YOUR OBJECTIVE - Output the entries as they appear, skipping images.

::::::::

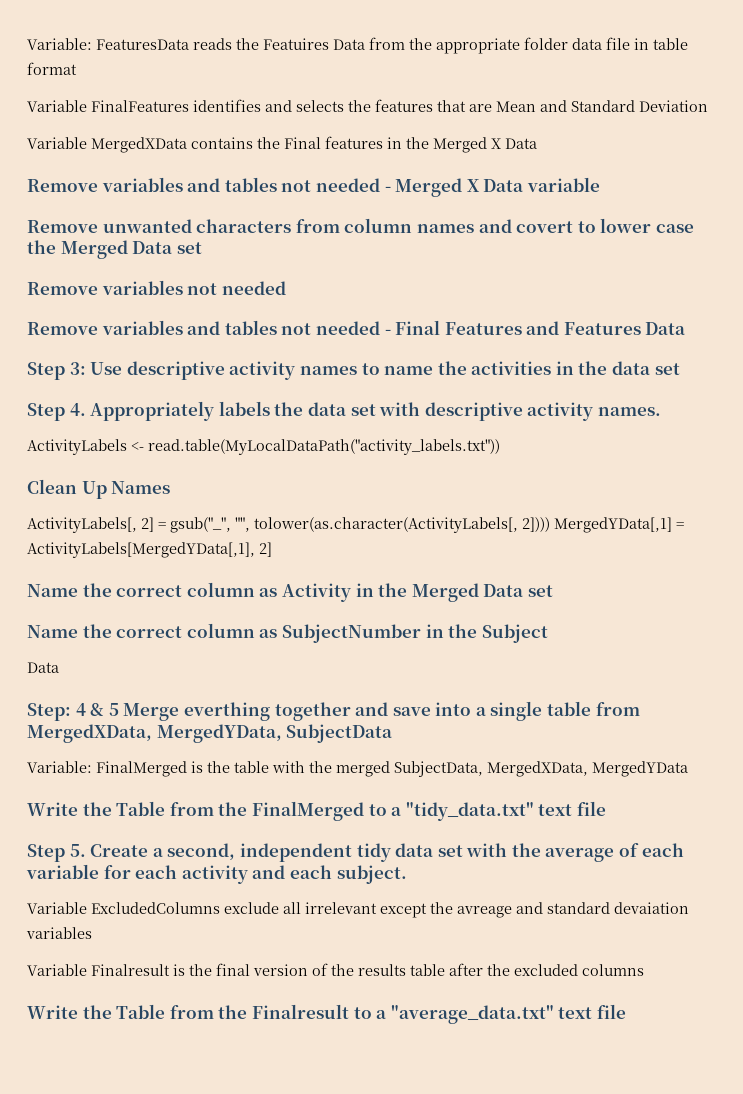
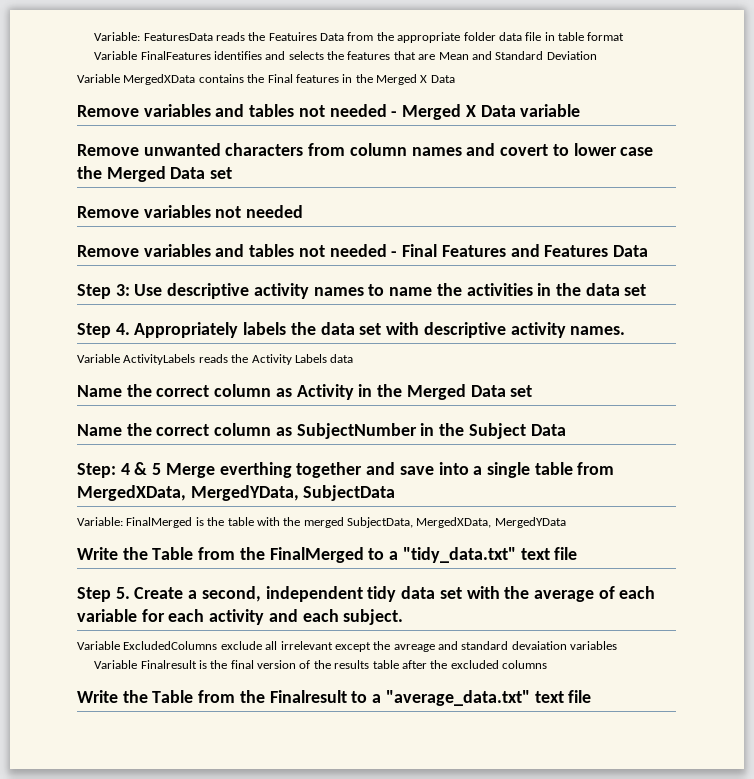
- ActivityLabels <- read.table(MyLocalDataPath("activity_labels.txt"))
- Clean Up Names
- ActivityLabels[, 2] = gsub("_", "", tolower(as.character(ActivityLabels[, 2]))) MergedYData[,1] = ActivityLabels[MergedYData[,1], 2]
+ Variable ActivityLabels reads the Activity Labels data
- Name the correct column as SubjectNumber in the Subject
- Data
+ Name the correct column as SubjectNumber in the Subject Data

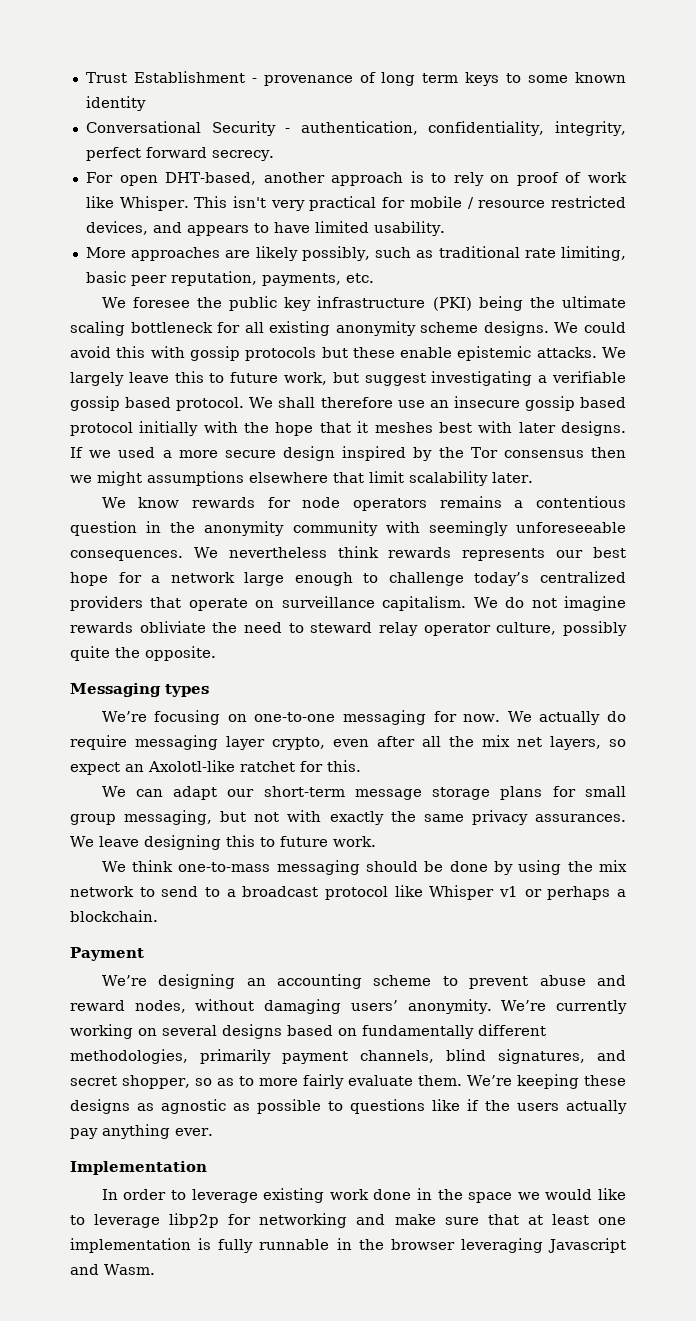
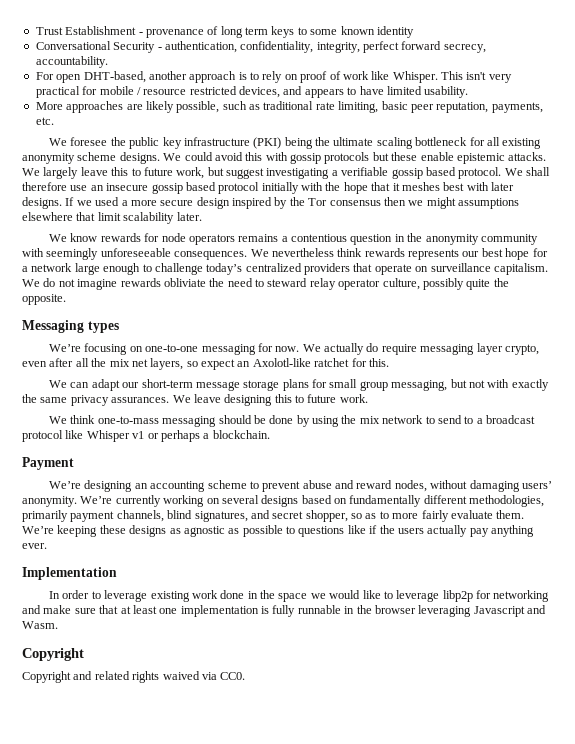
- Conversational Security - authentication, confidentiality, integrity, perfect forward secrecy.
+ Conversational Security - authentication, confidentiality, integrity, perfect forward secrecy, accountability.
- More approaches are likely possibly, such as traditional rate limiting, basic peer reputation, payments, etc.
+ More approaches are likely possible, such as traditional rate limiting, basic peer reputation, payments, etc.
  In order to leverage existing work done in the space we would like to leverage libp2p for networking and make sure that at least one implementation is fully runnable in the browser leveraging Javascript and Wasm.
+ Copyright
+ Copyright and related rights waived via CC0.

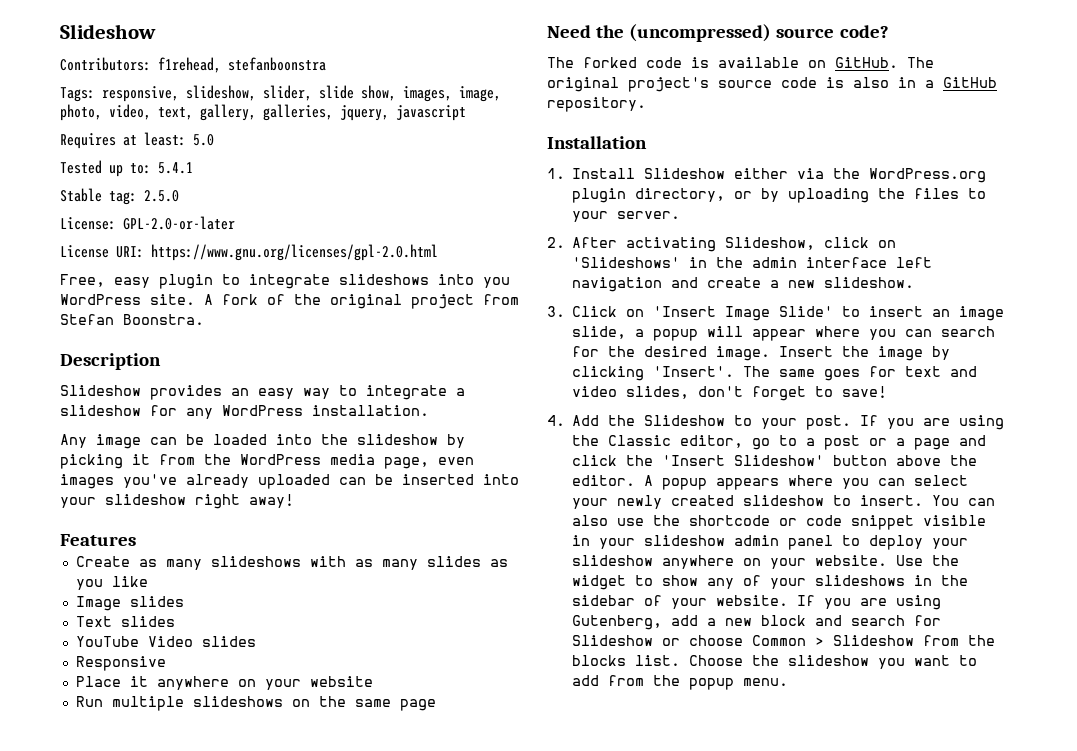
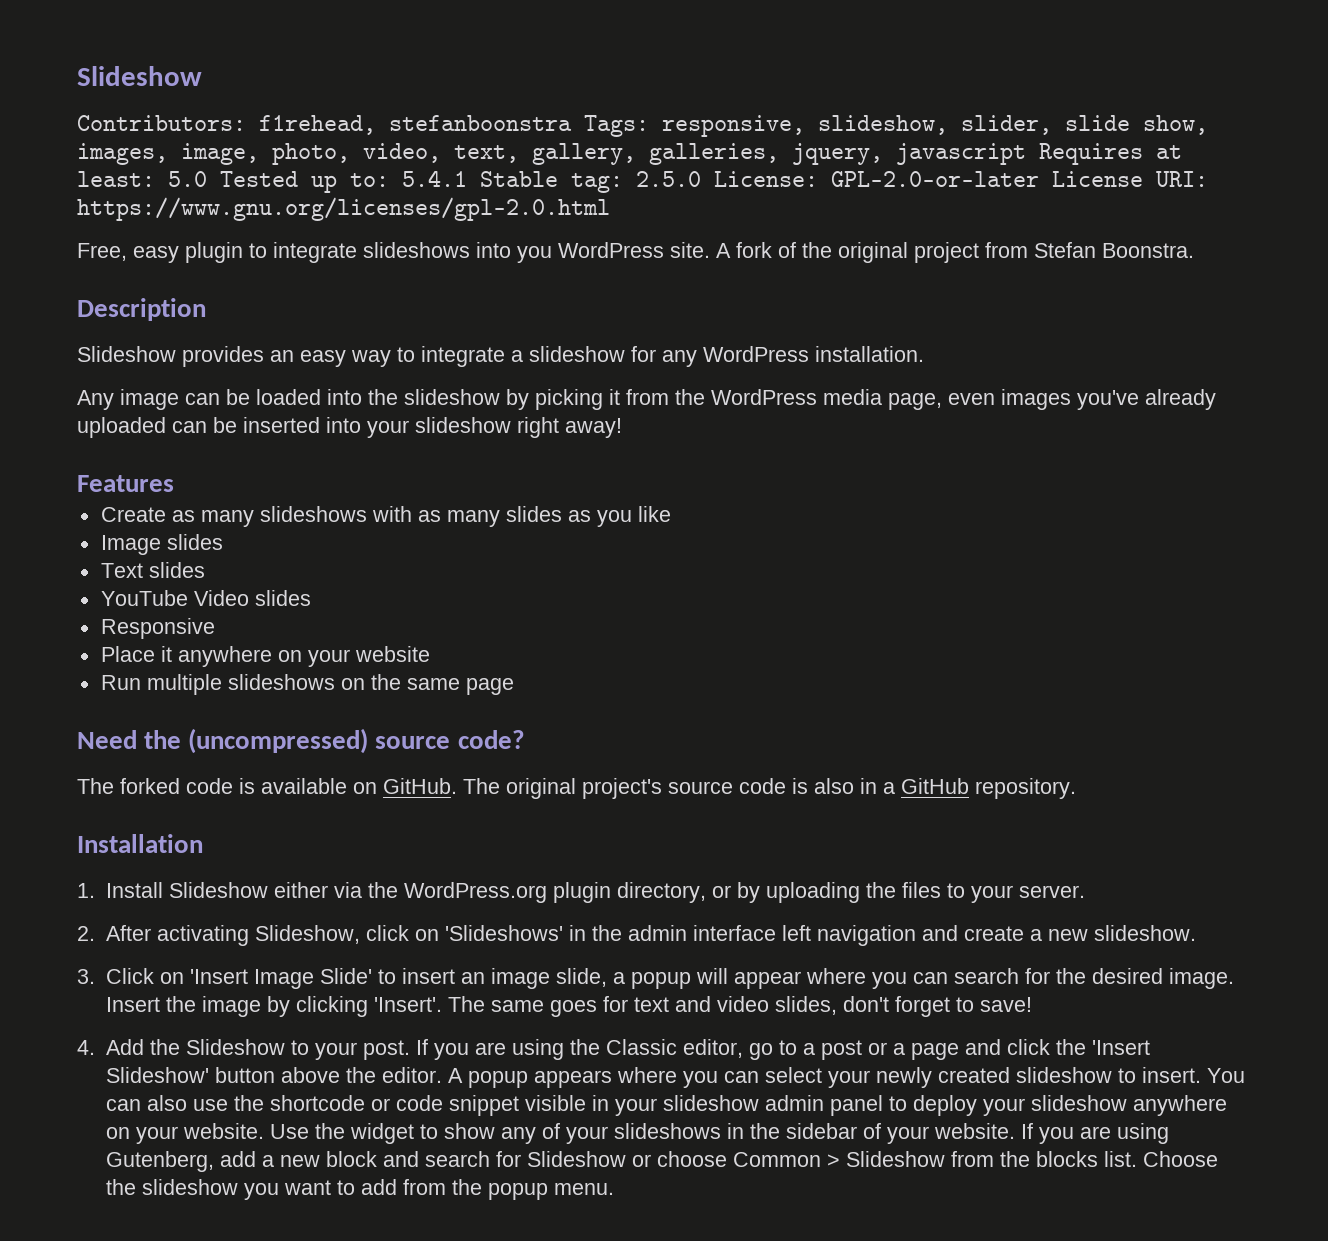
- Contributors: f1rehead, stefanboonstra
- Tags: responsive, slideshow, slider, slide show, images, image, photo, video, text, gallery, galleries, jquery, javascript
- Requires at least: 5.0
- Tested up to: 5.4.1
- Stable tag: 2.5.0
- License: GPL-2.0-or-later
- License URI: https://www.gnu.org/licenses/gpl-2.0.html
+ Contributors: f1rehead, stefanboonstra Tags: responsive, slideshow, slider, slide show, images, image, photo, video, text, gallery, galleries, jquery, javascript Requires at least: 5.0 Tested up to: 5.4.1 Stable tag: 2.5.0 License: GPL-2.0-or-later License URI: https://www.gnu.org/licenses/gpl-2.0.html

::::::::

PROBLEM SOLUTION -
- ActivityLabels <- read.table(MyLocalDataPath("activity_labels.txt"))
- Clean Up Names
- ActivityLabels[, 2] = gsub("_", "", tolower(as.character(ActivityLabels[, 2]))) MergedYData[,1] = ActivityLabels[MergedYData[,1], 2]
+ Variable ActivityLabels reads the Activity Labels data
- Name the correct column as SubjectNumber in the Subject
- Data
+ Name the correct column as SubjectNumber in the Subject Data

- Conversational Security - authentication, confidentiality, integrity, perfect forward secrecy.
+ Conversational Security - authentication, confidentiality, integrity, perfect forward secrecy, accountability.
- More approaches are likely possibly, such as traditional rate limiting, basic peer reputation, payments, etc.
+ More approaches are likely possible, such as traditional rate limiting, basic peer reputation, payments, etc.
  In order to leverage existing work done in the space we would like to leverage libp2p for networking and make sure that at least one implementation is fully runnable in the browser leveraging Javascript and Wasm.
+ Copyright
+ Copyright and related rights waived via CC0.

- Contributors: f1rehead, stefanboonstra
- Tags: responsive, slideshow, slider, slide show, images, image, photo, video, text, gallery, galleries, jquery, javascript
- Requires at least: 5.0
- Tested up to: 5.4.1
- Stable tag: 2.5.0
- License: GPL-2.0-or-later
- License URI: https://www.gnu.org/licenses/gpl-2.0.html
+ Contributors: f1rehead, stefanboonstra Tags: responsive, slideshow, slider, slide show, images, image, photo, video, text, gallery, galleries, jquery, javascript Requires at least: 5.0 Tested up to: 5.4.1 Stable tag: 2.5.0 License: GPL-2.0-or-later License URI: https://www.gnu.org/licenses/gpl-2.0.html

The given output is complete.